As you can see in the graphic below, often these processes are cyclical, moving back and forth between testing and modification until you have a winner.
Another thing to consider is your prior experience and other products produced by your firm. If you already have a product that performs well in a market, you’ll likely find more success by developing a new product that also serves that market. That way, you aren’t building a brand from scratch; you’re building on your existing brand reputation and that makes success more likely. In fact, a theory in marketing strategy suggests the risk in building a new product is a function of experience in the market and experience with the product called the Ansoff Matrix. The image below shows how marketing strategists rate the risk associated with new product development based on these criteria with diversification representing the greatest risk.
Promote a new product
So, as you can see from the new product development discussion above, there’s a ton of marketing effort before you even begin to promote a new product in the marketplace but these activities help ensure your new product is a success.
Likely, you’ll start the process to promote a new product by planning a launch; possibly starting with a soft launch to iron out all the wrinkles before making a big splash with your new product.
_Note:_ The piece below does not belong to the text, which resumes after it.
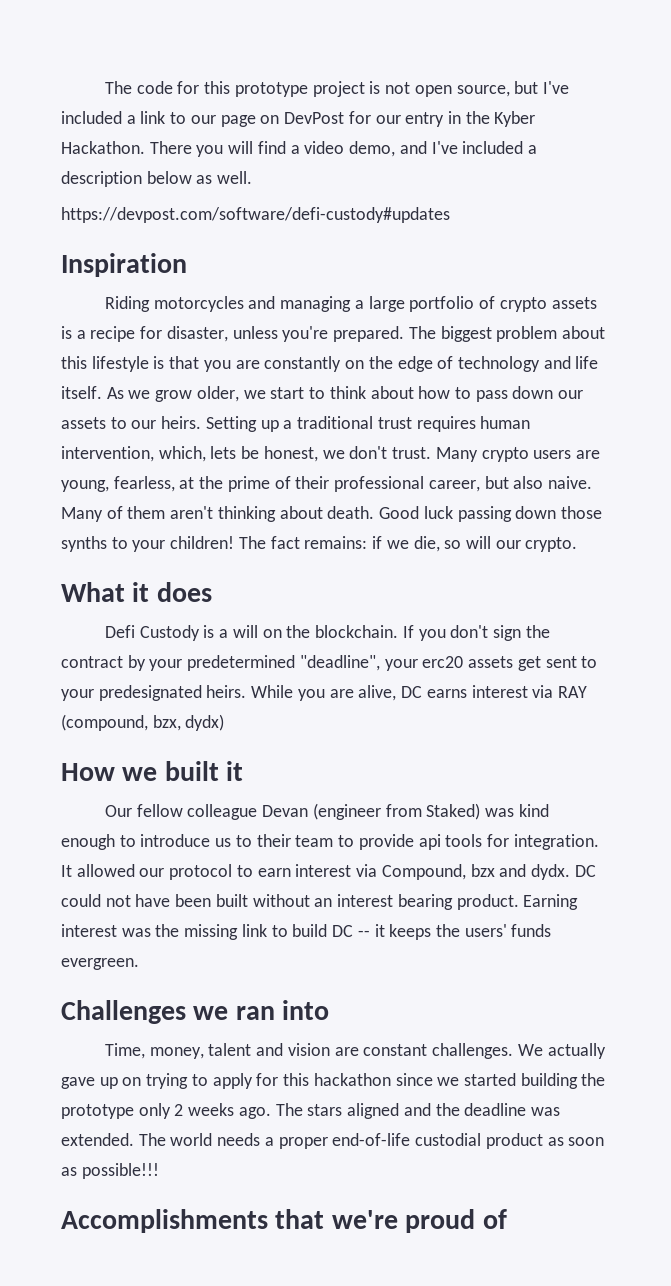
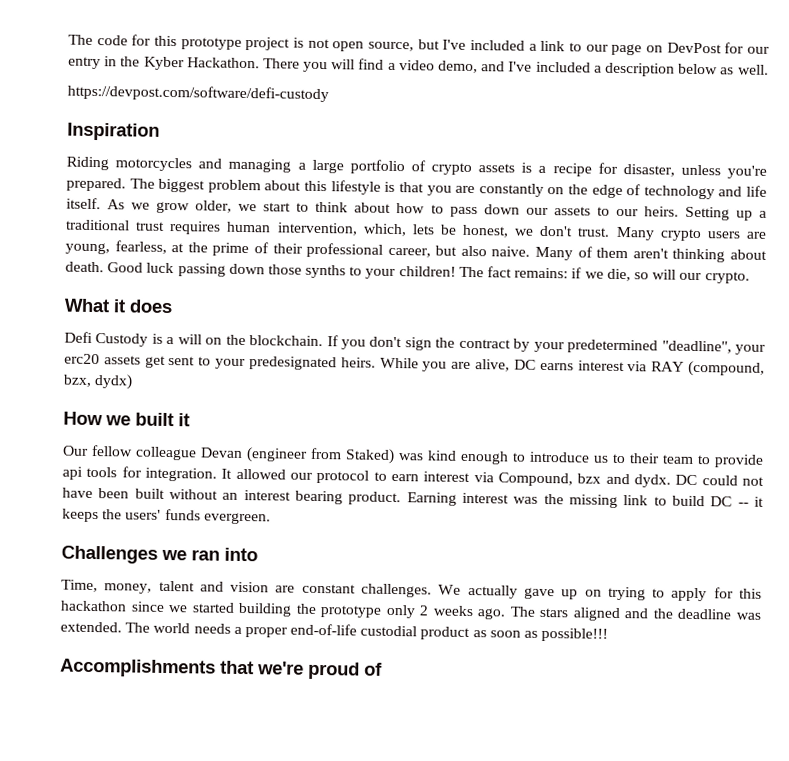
[61,207,450,223] https://devpost.com/software/defi-custody#updates -> [67,84,329,103] https://devpost.com/software/defi-custody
For instance, when Twitter launched at the big tech conference in Austin (SXSW), it already had close to a million users from its soft launch. Then, the firm made a big splash at the conference by setting up monitors at the various venues to share Tweets about the conference along with information for users to download the app. As new users signed up, they saw their Tweets appear on the screens and recommended the app to others they encountered at the conference.
Both before and after your launch, consider the following tactics to promote a new product to your market.
Email marketing
Start with an email marketing campaign. If you have an established email list, you need to start there and if you don’t have a list, you need to build one as you’re building your new product. Email marketing is one of the fastest, easiest, and most cost-effective ways to promote a new product or any other marketing task. Give your subscribers plenty of information about your new product directly to their inbox, and if you want to go a little further, drop a discount code in that email and see how much response you get. The idea is to make them click a link and find your product on your site!
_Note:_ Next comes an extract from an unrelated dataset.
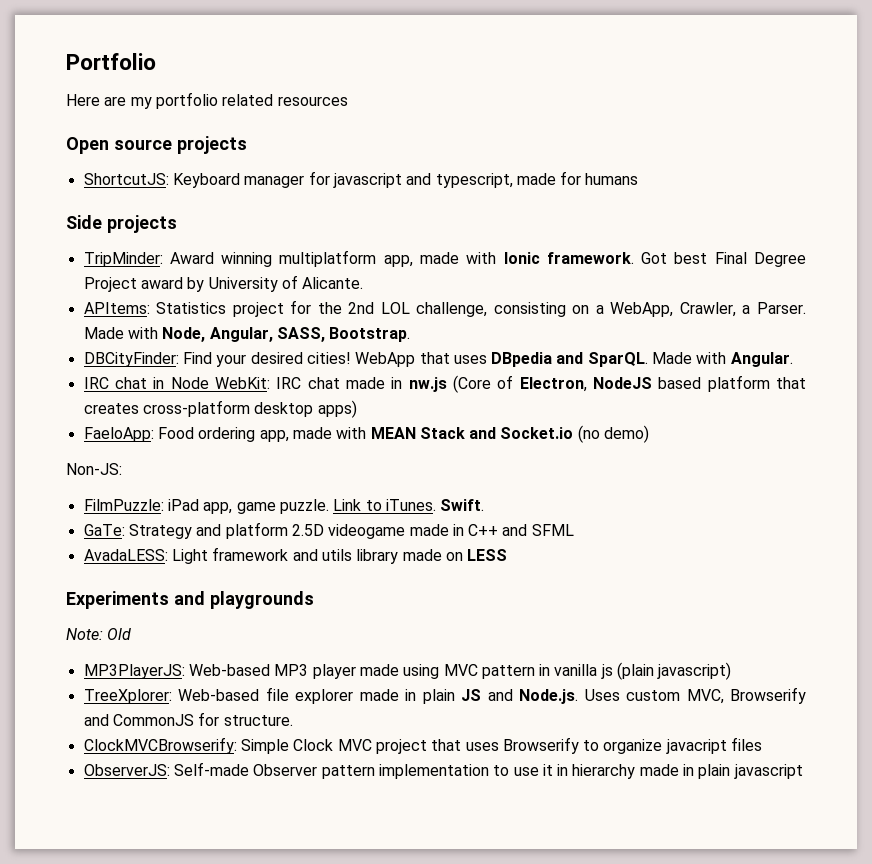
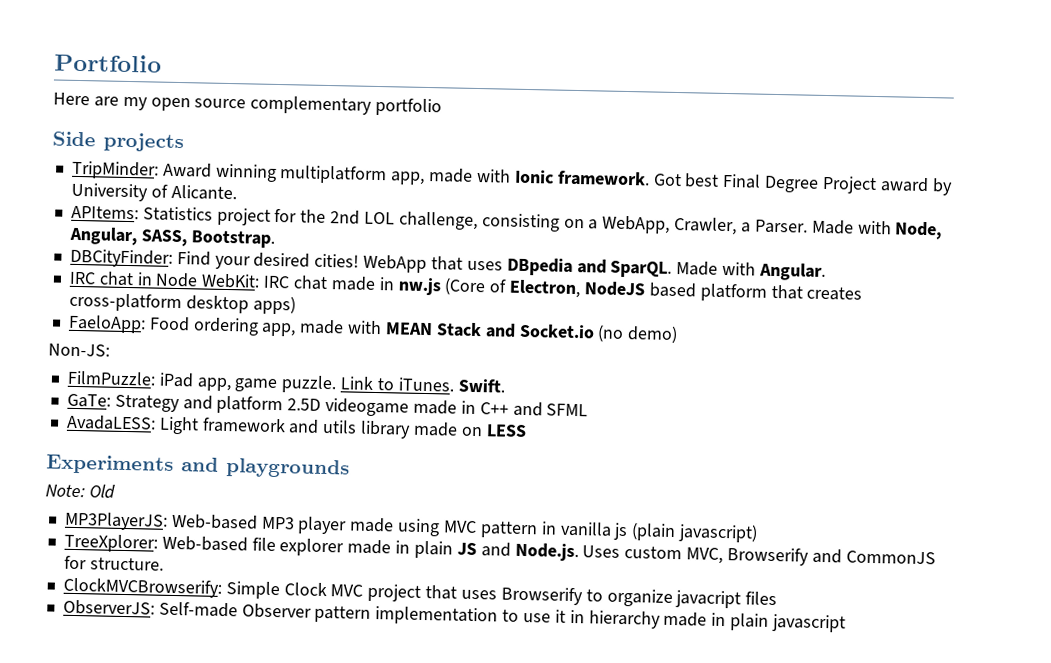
[155,92,348,109] [66,136,247,154] [83,171,639,188] portfolio related resources // Open source projects // ShortcutJS: Keyboard manager for javascript and typescript, made for humans -> [150,95,443,117] open source complementary portfolio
Follow up that email with additional incentives to make a purchase, such as explainer videos, reviews, or endorsements. Providing subscribers with special access to webinars or white papers makes them feel important and promotes sales.
Blogging
Writing a blog is one of the best ways you can let people know about your product. An SEO enhanced piece of content shows up in queries at just the right time to meet users’ needs and, thus, results in higher sales.
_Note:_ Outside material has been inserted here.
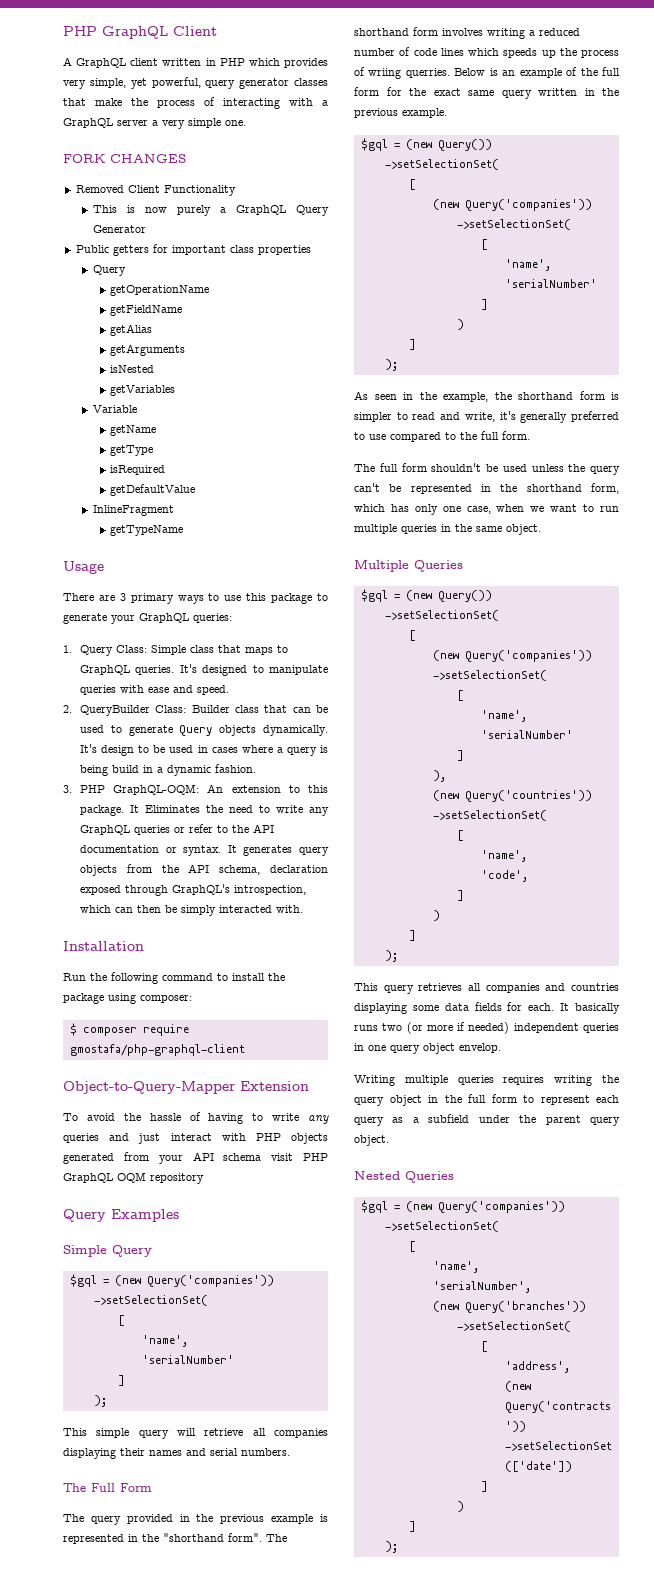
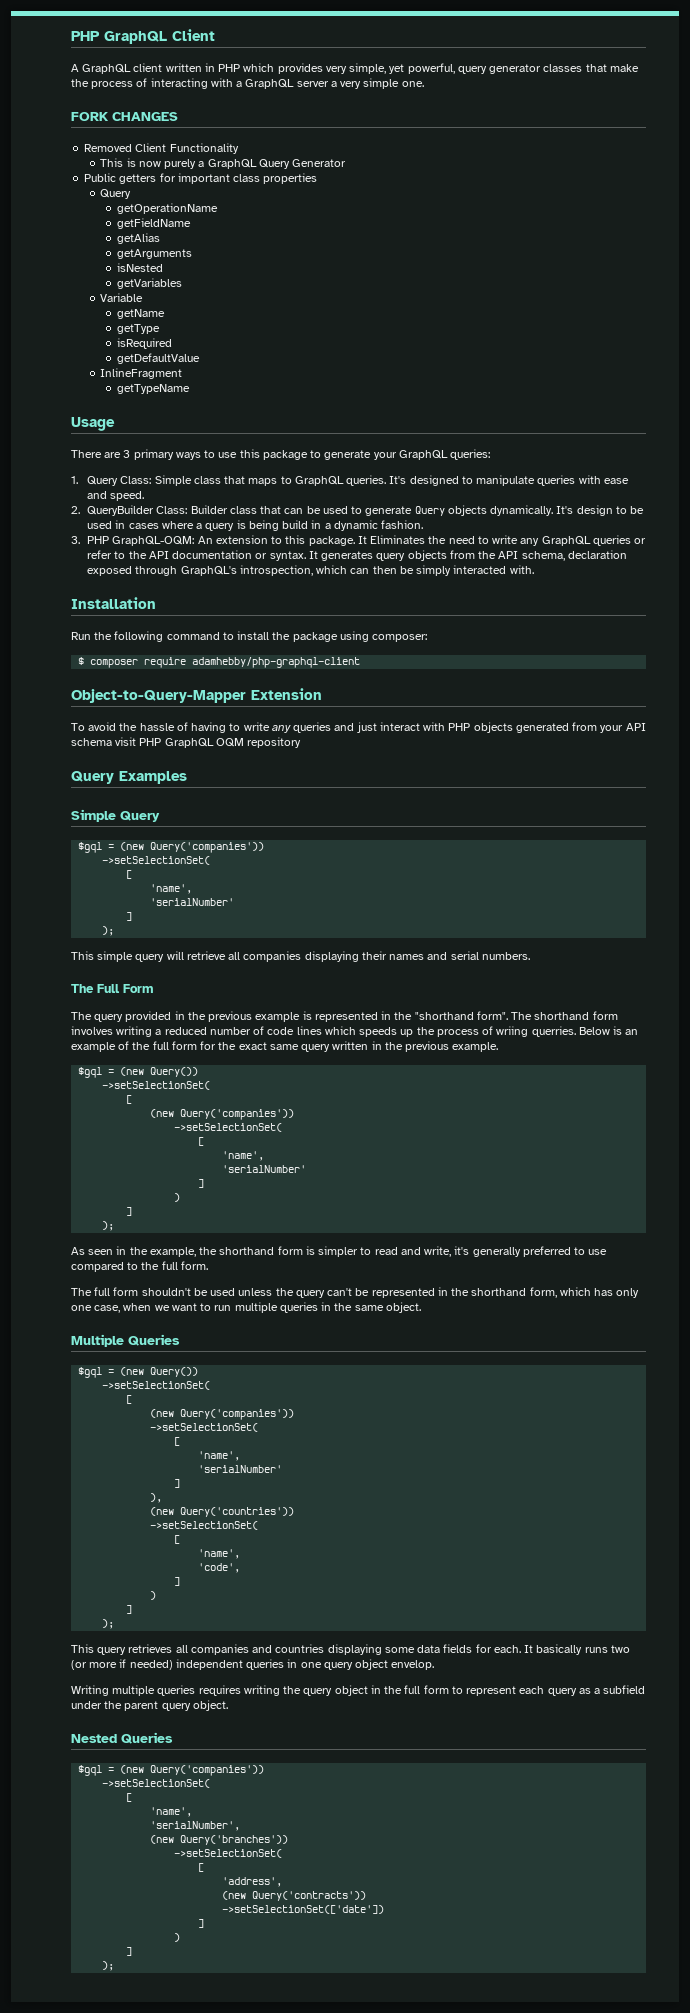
[69,1044,245,1056] gmostafa/php-graphql-client -> [192,657,361,668] adamhebby/php-graphql-client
You can write all about your product and, if you start writing it before the product launches, you can drum up as much anticipation as possible in your customer base and among users who query issues related to your new product. To use blogging effectively, consider the value readers get from the content, the keywords they enter to signal intent to purchase a product such as yours and make reading your post inviting with images, video, and structured text (ie. headings, subheadings, lists, etc)/
Social media
Social media is one of the biggest and best ways you can use to advertise your product as it’s more selective in the users you reach than most forms of traditional media and it’s a fraction of the cost. You can post about your new product and generate conversations about it via your social media platforms. You can write about the product, you can post videos on the creation of the product, and even post interviews with the development team. If you have the chance to do some live customer reviews, too, that helps!